WHAT THIS TASK INVOLVES:
Pictures do not belong in the copy; retype the records below exactly.

══════════

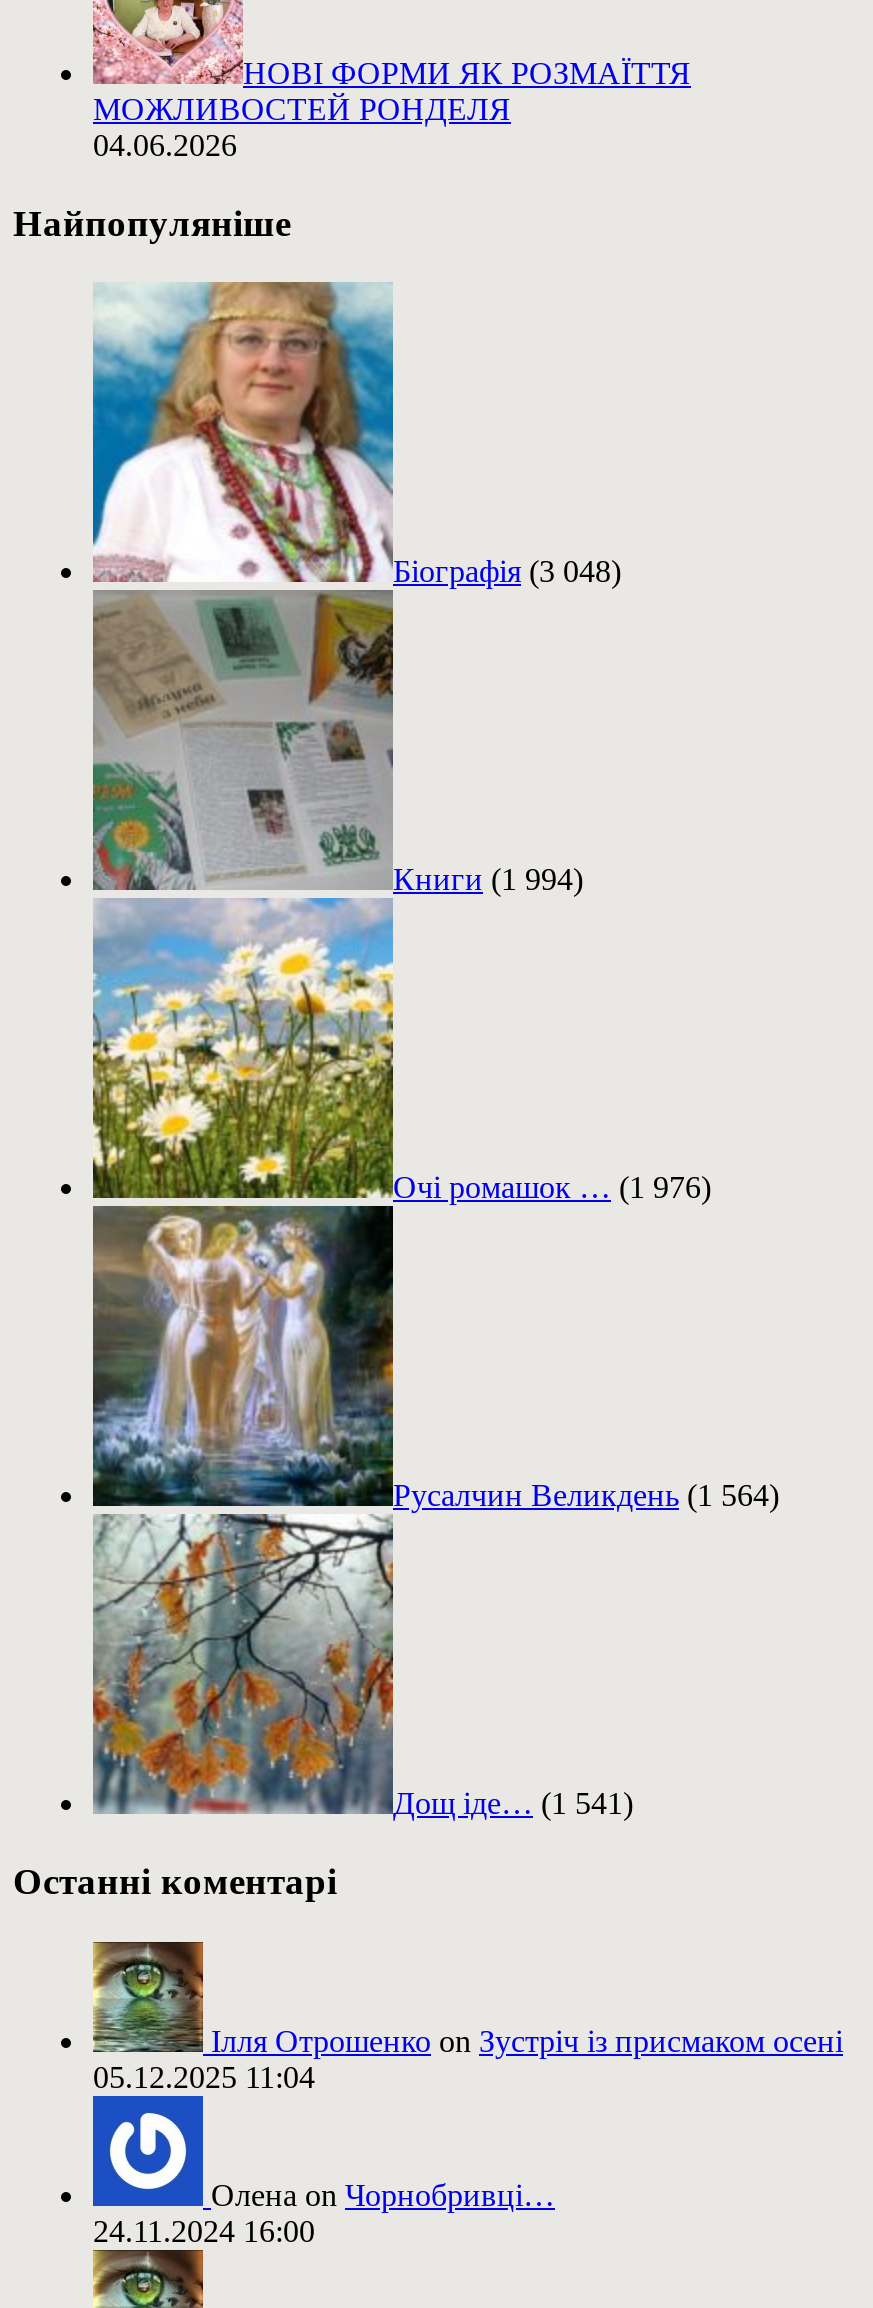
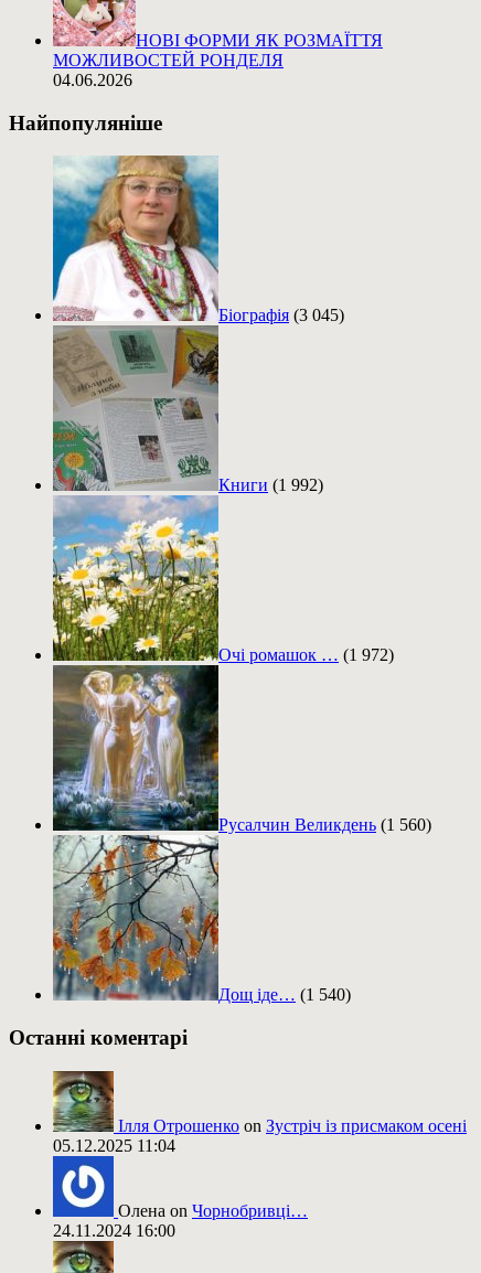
[393,555,621,589] Біографія (3 048) -> [218,306,344,325] Біографія (3 045)
[393,863,583,897] Книги (1 994) -> [218,476,323,495] Книги (1 992)
[393,1171,711,1205] Очі ромашок … (1 976) -> [218,646,394,664] Очі ромашок … (1 972)
[393,1479,779,1513] Русалчин Великдень (1 564) -> [218,816,431,834] Русалчин Великдень (1 560)
[393,1787,633,1821] Дощ іде… (1 541) -> [218,985,351,1004] Дощ іде… (1 540)

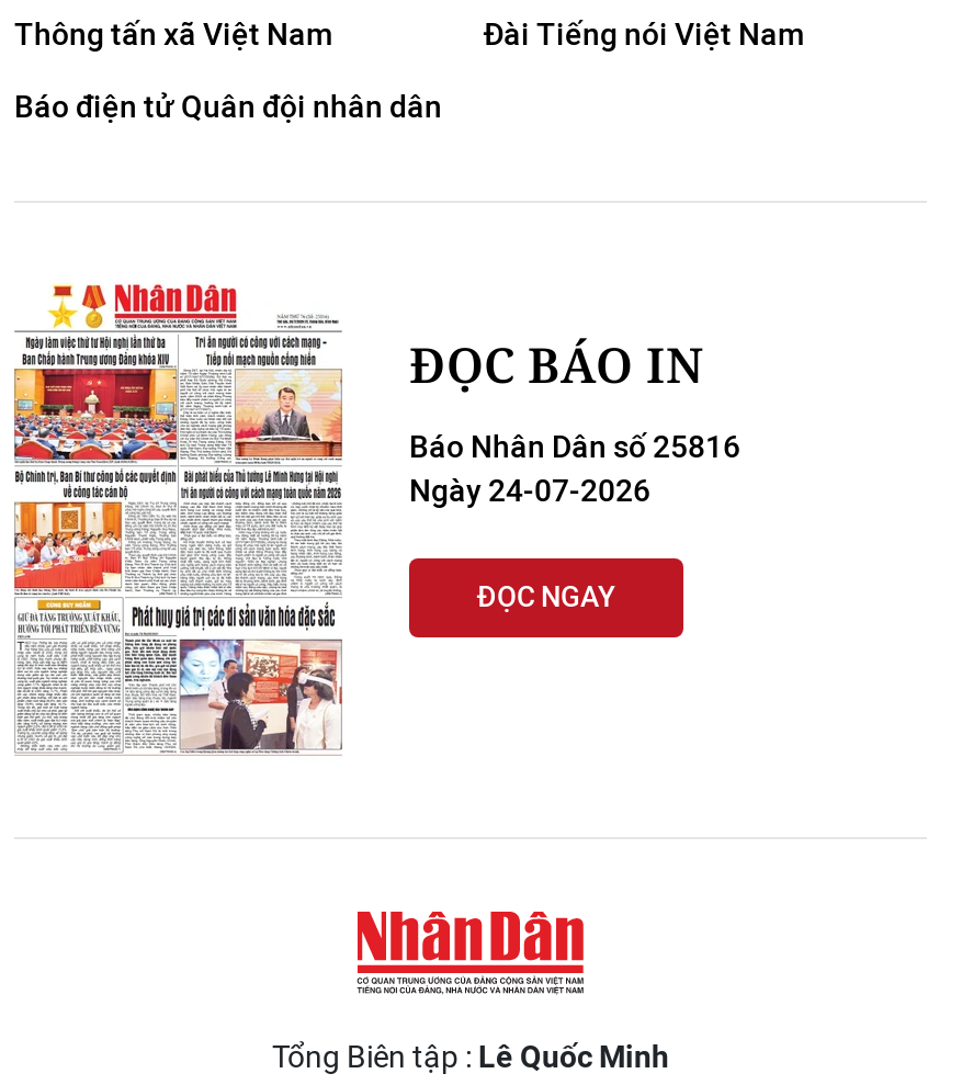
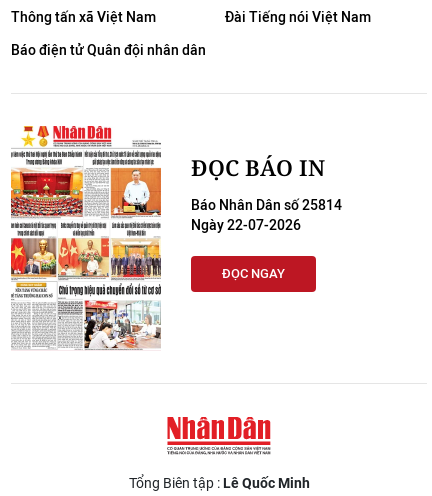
[12,273,740,765] [image] | Báo Nhân Dân số 25816 -> [10,125,342,351] [image] | Báo Nhân Dân số 25814
[409,474,650,511] Ngày 24-07-2026 -> [191,217,301,234] Ngày 22-07-2026

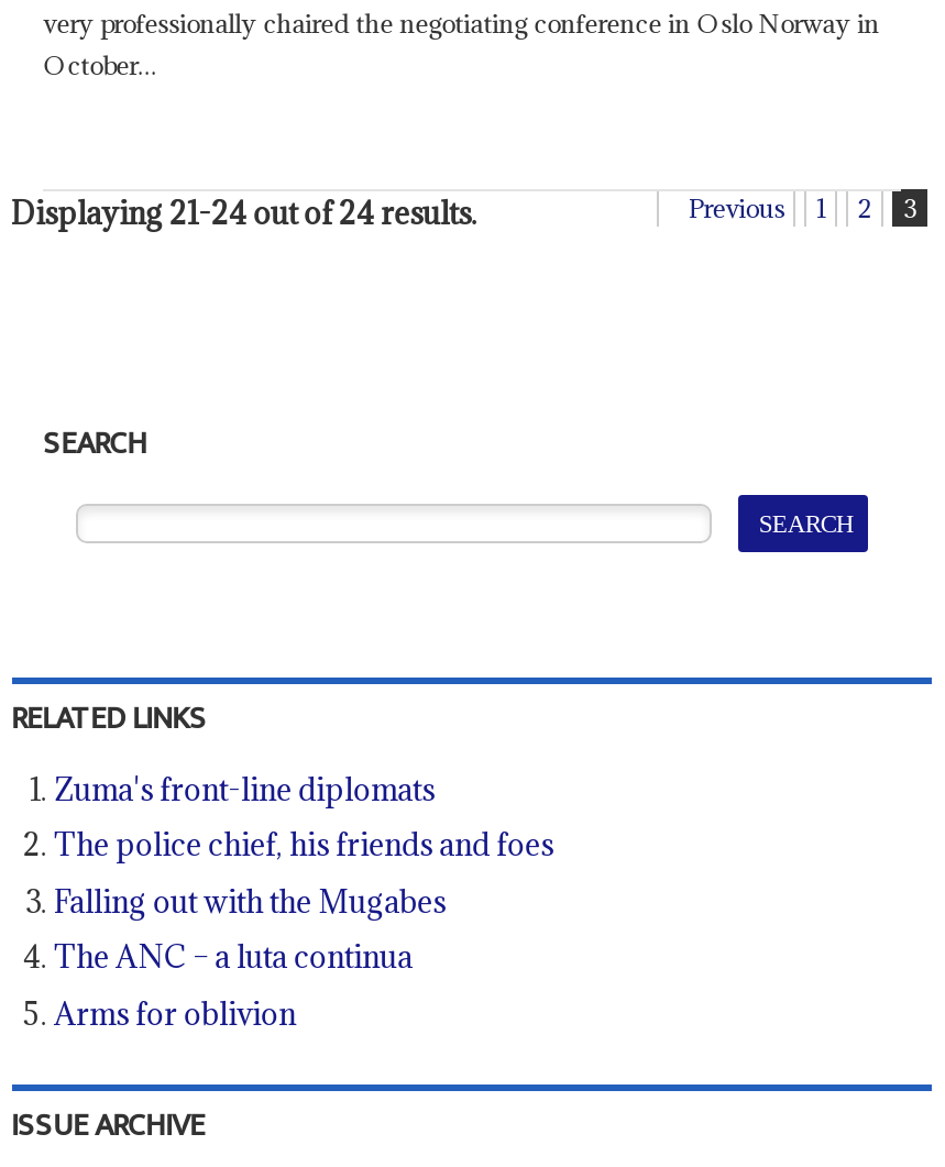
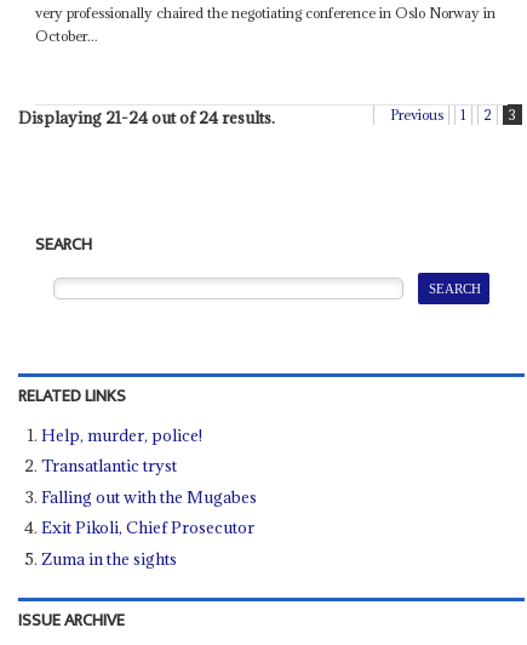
[54,769,554,865] Zuma's front-line diplomats | The police chief, his friends and foes -> [41,424,202,477] Help, murder, police! | Transatlantic tryst
[54,937,413,1033] The ANC – a luta continua | Arms for oblivion -> [41,517,255,569] Exit Pikoli, Chief Prosecutor | Zuma in the sights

══════════

RESULT FOR THIS TASK:
[393,555,621,589] Біографія (3 048) -> [218,306,344,325] Біографія (3 045)
[393,863,583,897] Книги (1 994) -> [218,476,323,495] Книги (1 992)
[393,1171,711,1205] Очі ромашок … (1 976) -> [218,646,394,664] Очі ромашок … (1 972)
[393,1479,779,1513] Русалчин Великдень (1 564) -> [218,816,431,834] Русалчин Великдень (1 560)
[393,1787,633,1821] Дощ іде… (1 541) -> [218,985,351,1004] Дощ іде… (1 540)

[12,273,740,765] [image] | Báo Nhân Dân số 25816 -> [10,125,342,351] [image] | Báo Nhân Dân số 25814
[409,474,650,511] Ngày 24-07-2026 -> [191,217,301,234] Ngày 22-07-2026

[54,769,554,865] Zuma's front-line diplomats | The police chief, his friends and foes -> [41,424,202,477] Help, murder, police! | Transatlantic tryst
[54,937,413,1033] The ANC – a luta continua | Arms for oblivion -> [41,517,255,569] Exit Pikoli, Chief Prosecutor | Zuma in the sights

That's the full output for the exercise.